» **Exercise directions**: What's needed: every entry, printed exactly, minus the images.

» **Before-and-after page screenshots**:
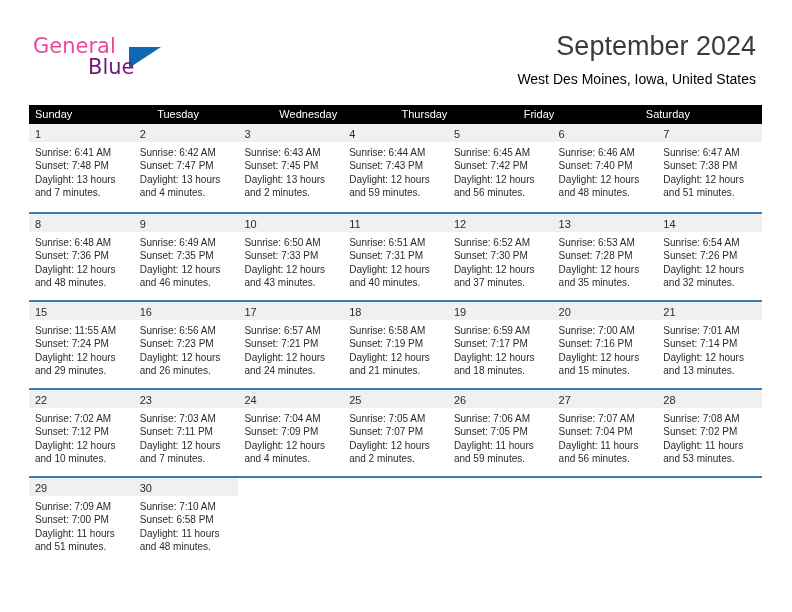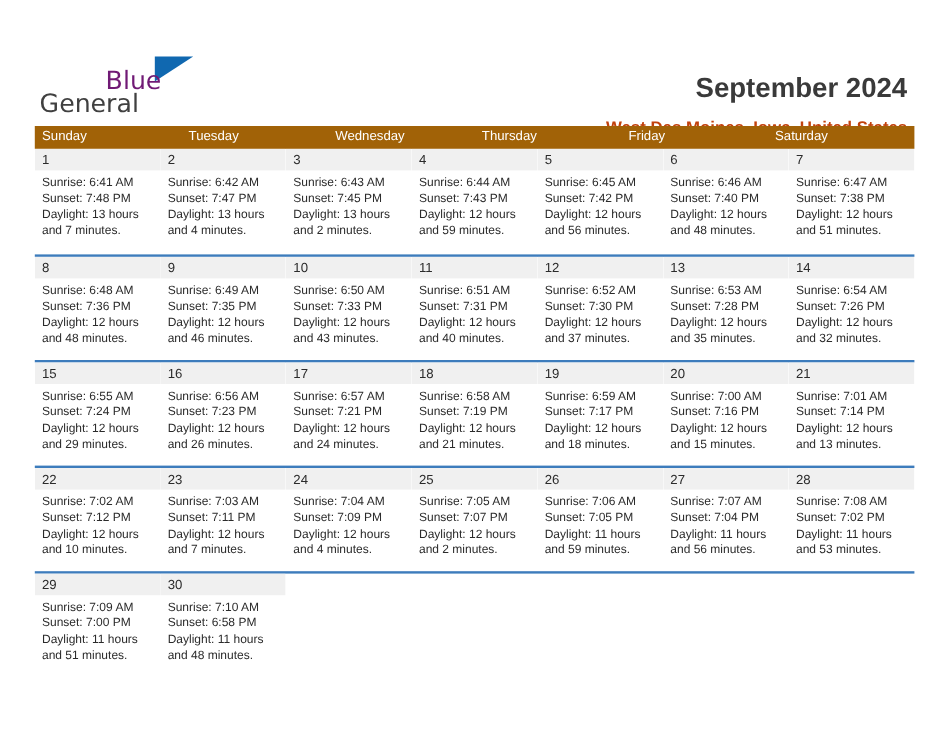"General" .logo-general { color: #404040 -> #ec4899; margin-top: 40px -> none }
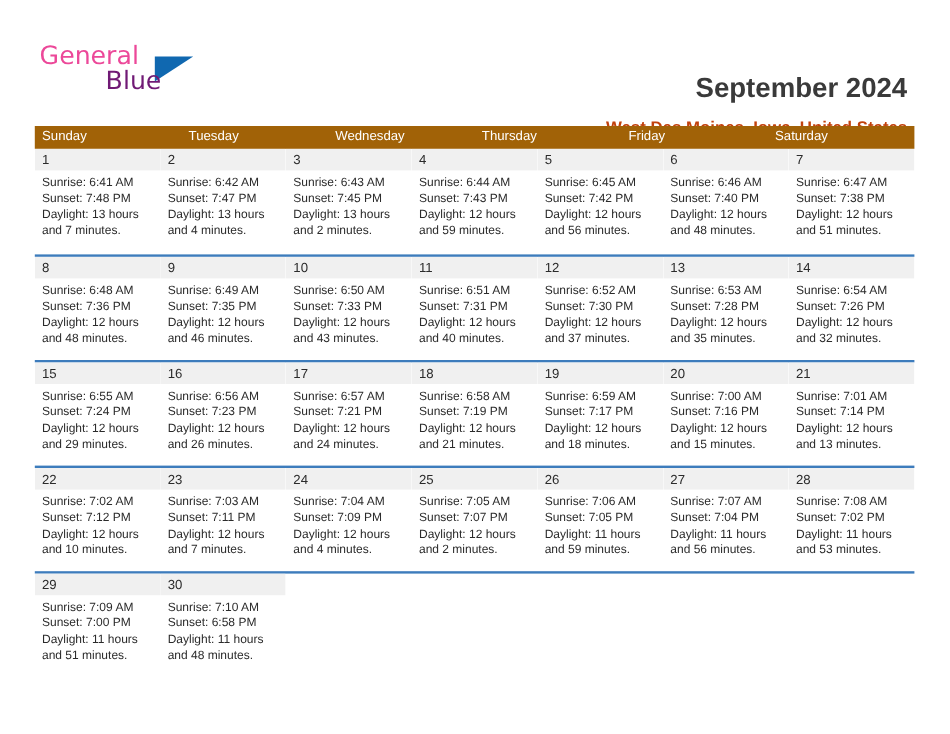"September 2024" .cal-title { font-size: 23px -> 27px; font-weight: 700 -> 400; margin-top: 27px -> none }
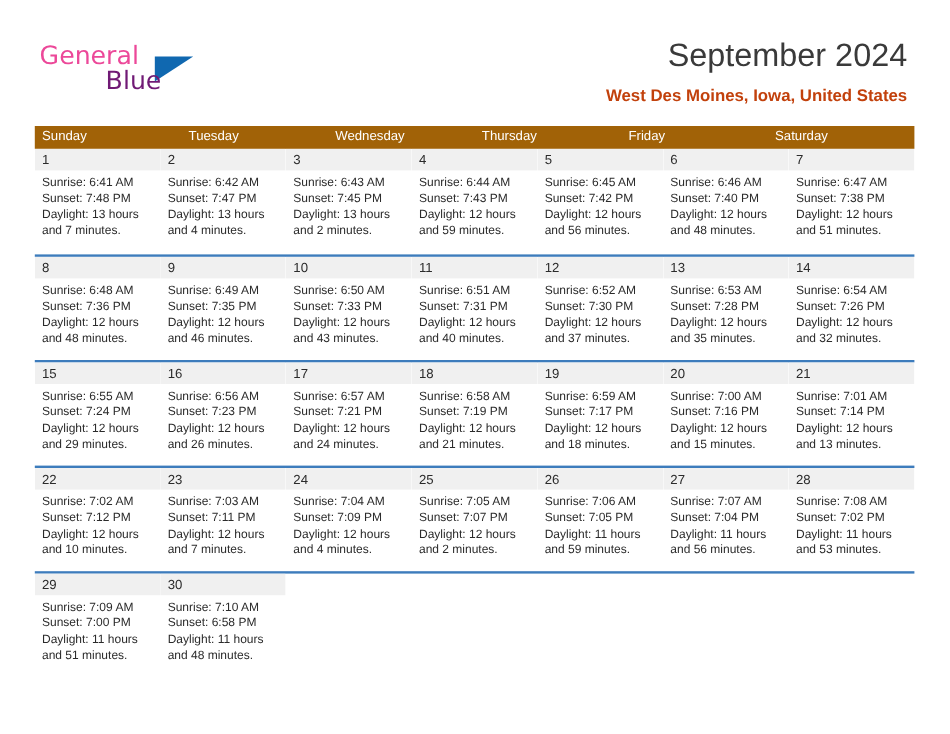"West Des Moines, Iowa, United" .cal-subtitle { color: #c2410c -> #000000; font-weight: 700 -> 400 }
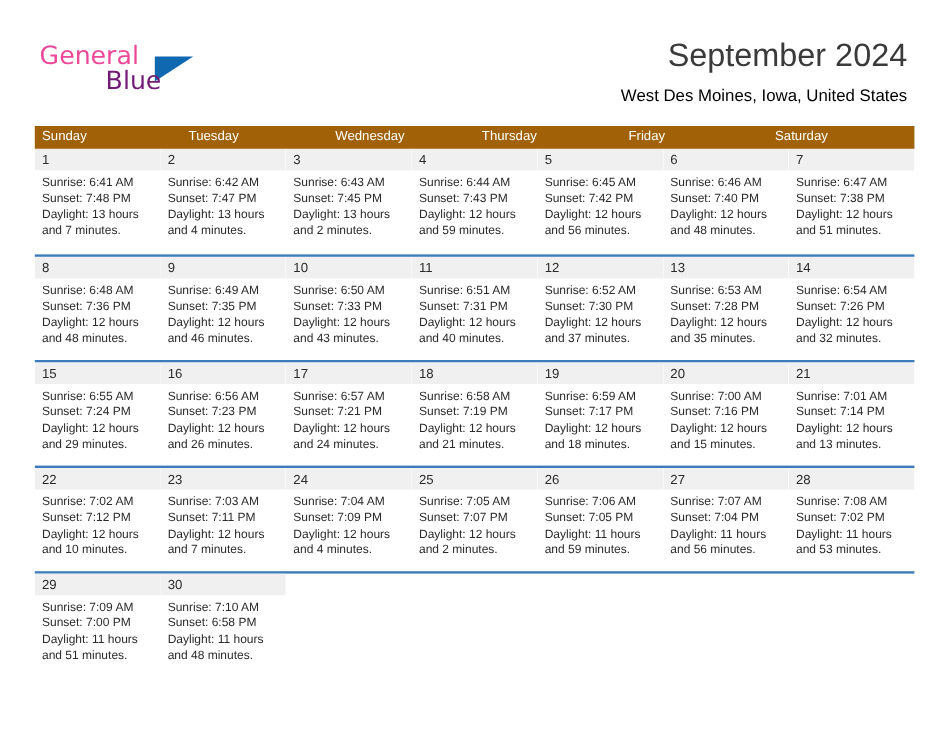"Sunday" .dow-row { background: #a16207 -> #000000 }
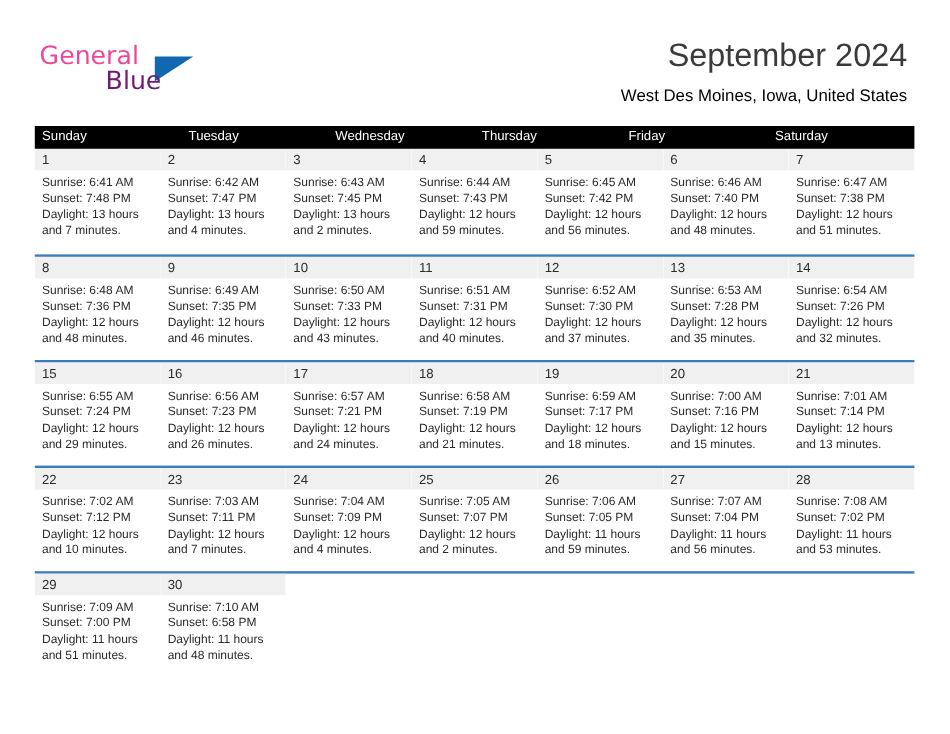"Sunrise: 6:55 AM" div.day-line { text: 6:55 -> 11:55 }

» **Answer section**:
"General" .logo-general { color: #404040 -> #ec4899; margin-top: 40px -> none }
"September 2024" .cal-title { font-size: 23px -> 27px; font-weight: 700 -> 400; margin-top: 27px -> none }
"West Des Moines, Iowa, United" .cal-subtitle { color: #c2410c -> #000000; font-weight: 700 -> 400 }
"Sunday" .dow-row { background: #a16207 -> #000000 }
"Sunrise: 6:55 AM" div.day-line { text: 6:55 -> 11:55 }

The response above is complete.